Overcoming difficulties fitting implant-retained crowns

In the last article I discussed how a crown might be retained by an implant, either screw retained or cement retained, explaining the rationale for each. The process of fitting crowns can have its difficulties, though, and I’ll identify some of these here. Consider the single tooth.

Fitting a cement-retained crown

Cement retained crowns will seat onto standard abutments, partially and fully adjustable or ceramic abutments. A standard abutment usually has anti-rotational features and the tolerance for fit of the crown is very small. The significance of this is the cement, when placed into the crown during seating, will exert hydrostatic pressure, which the operator may fail to overcome.

The result is the crown fails to seat correctly and a gap will exist at the margin. For this reason, crowns which are to be cemented onto non- adjustable abutments can be vented. This was considered necessary for the long Cera one abutments (Nobel Biocare).

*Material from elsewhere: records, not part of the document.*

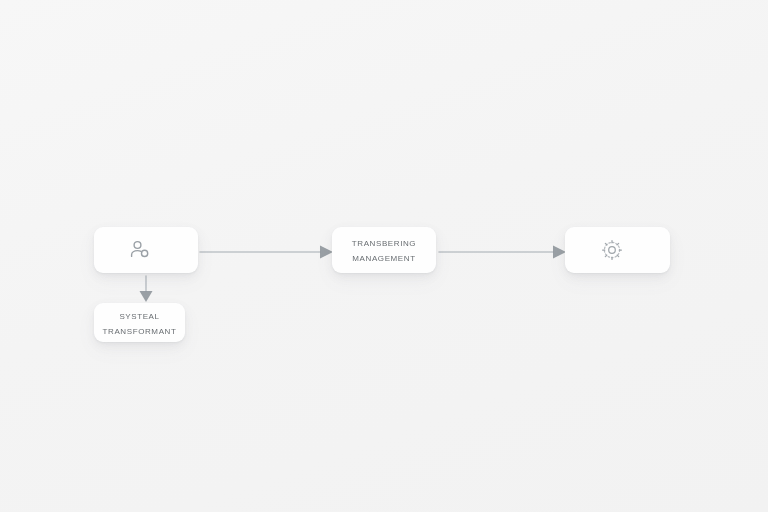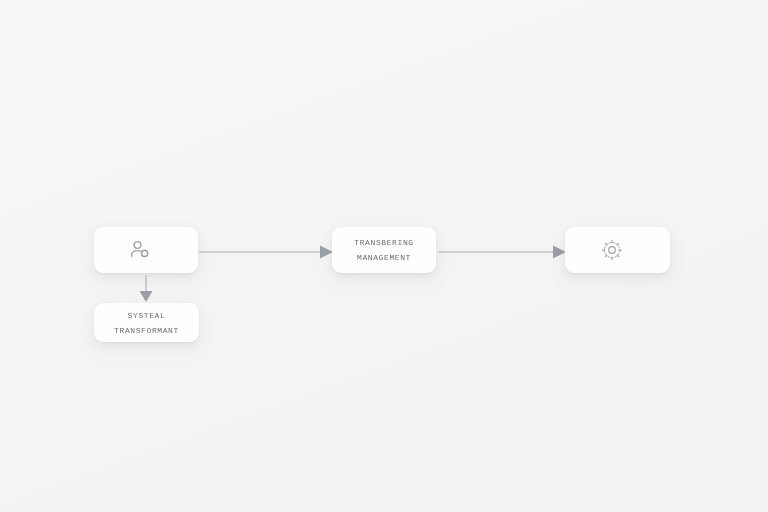--- a/index.html
+++ b/index.html
@@ -54,36 +54,35 @@
     color: #5b6065;
     font-size: 11px;
     line-height: 15px;
     letter-spacing: 0.6px;
     text-align: center;
     font-variant: small-caps;
     text-transform: lowercase;
     white-space: pre-line;
     padding: 0 6px;
     opacity: 0.92;
-    font-family: Liberation Mono, monospace;
   }
 
   .icon-wrap {
     display: flex;
     align-items: center;
     justify-content: center;
     width: 26px;
     height: 26px;
     color: #8d9399;
   }
   .icon-wrap svg { display: block; }
 
   
   #node-user        { left: 94px;  top: 227px; width: 104px; height: 46px; }
-  #node-system      { left: 94px;  top: 303px; width: 105px; height: 39px; }
+  #node-system      { left: 94px;  top: 303px; width: 91px; height: 39px; }
   #node-management  { left: 332px; top: 227px; width: 104px; height: 46px; }
   #node-settings    { left: 565px; top: 227px; width: 105px; height: 46px; }
 </style>
 </head>
 <body>
 
 <div id="canvas">
 
   <svg id="connectors" viewBox="0 0 768 512" width="768" height="512" xmlns="http://www.w3.org/2000/svg">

Removing cement from sub-gingival margins is also one of the frequent problems. Here prevention is the key, and no crown abutment junction should be greater than 2-3mm in depth, preferably the former. If you are selecting your abutments yourself, then when you record the impression measure the distance from the top of the implant to the top of the peri-implant soft tissue margin and choose the appropriate abutment height.

If your laboratory chooses the abutment for you, check the height from the implant analogue to the soft tissue replica margin and cross-reference it with the site in the mouth.

Fitting a screw-retained crown

With a screw-retained crown, the potential problems lie in seating the abutment incorrectly into the head of the implant (if the crown and implant are made as one unit).

Struggling to engage the thread of implant or the abutment may result from tension exerted by the surrounding soft tissue or a mal aligned thread. In the first instance, the tissue will blanch and this will give an indication. If this does not happen, do not force the screw – try another or check the thread on the healing abutment to make sure this has not been cross-threaded.